As war sends oil prices soaring, fossil fuel giants rake in billions while Americans get stuck with the bill, even though EVs already offer a cheaper way out…
Trump’s and Netanyahu’s insane war against Iran has caused gasoline prices to skyrocket here in the United States. The Financial Times yesterday published an article titled, “‘Pump anxiety’ from soaring fuel prices prompts surge in EV interest.” Even The New York Times has noticed, with Michael Grunwald writing in an article titled Now is the Perfect Time to Buy an Electric Vehicle:
“Even before prices at the pump started soaring above $4 a gallon, Consumer Reports found that the typical E.V. owner saves $6,000 to $12,000 on maintenance and fuel over the car’s lifetime.”
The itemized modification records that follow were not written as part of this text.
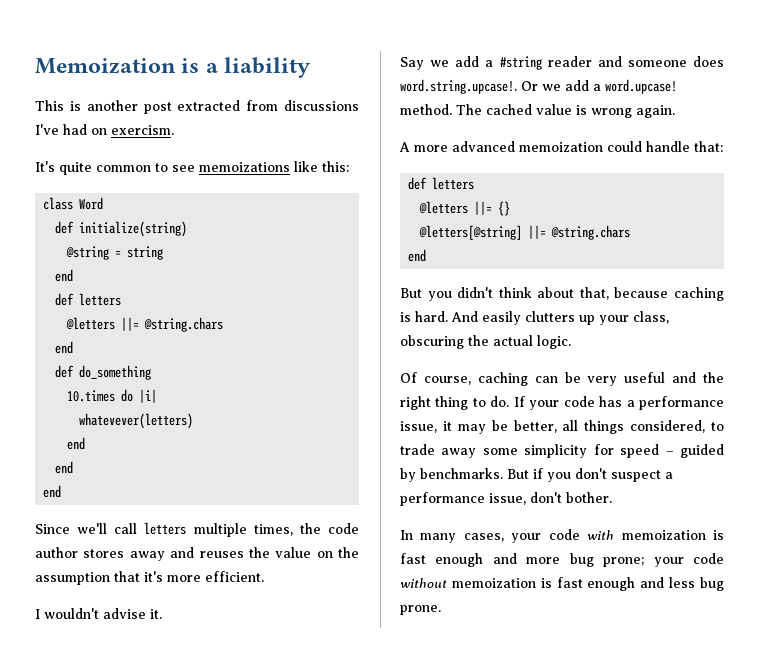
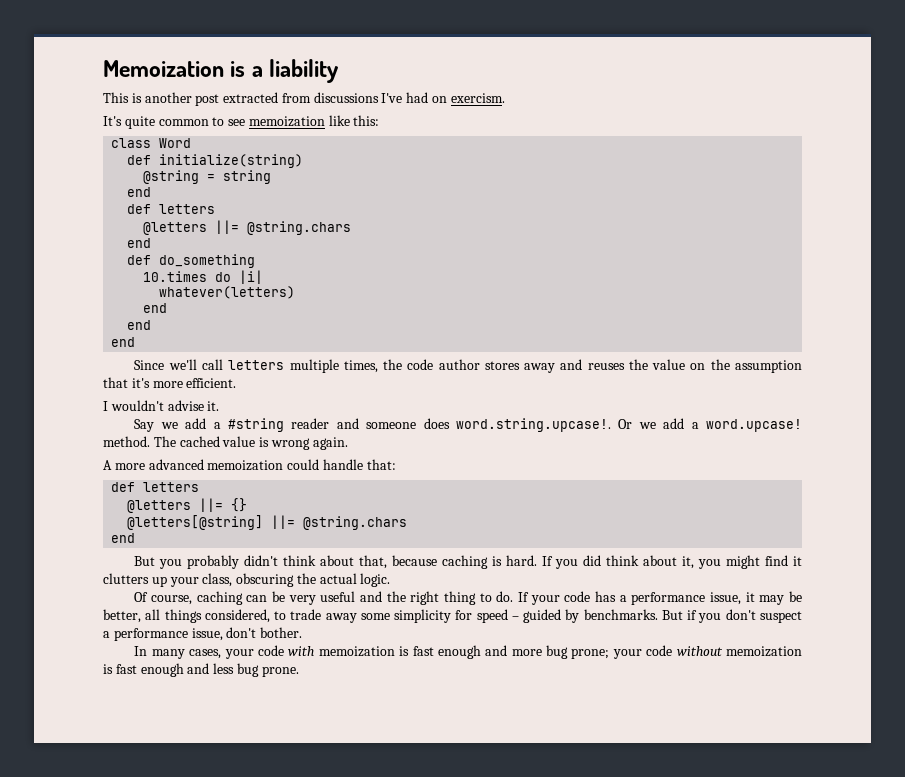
- It's quite common to see memoizations like this:
+ It's quite common to see memoization like this:
- whatevever(letters)
+ whatever(letters)
- But you didn't think about that, because caching is hard.
+ But you probably didn't think about that, because caching is hard.
- And easily clutters up your class, obscuring the actual logic.
+ If you did think about it, you might find it clutters up your class, obscuring the actual logic.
Don’t tell that to the grifters in the White House, though. Just a few days ago, JD Vance (or whatever his name is this week; this is his third name-change) told a group of Republicans, speaking about gas prices in the US:
“[Y]ou’ve got a lot of people all over the world who have focused on a lot of green energy scams, and they’re hurting a lot more than we are.”
Right…
The oil industry, which gave Trump hundreds of millions in support to become president, loves it as their costs have not gone gone up but their profits are through the roof. And Putin is grinning from ear-to-ear as Trump has dropped sanctions on Russian oil exports so Vlad is making billions to fund his terror campaign against Ukraine.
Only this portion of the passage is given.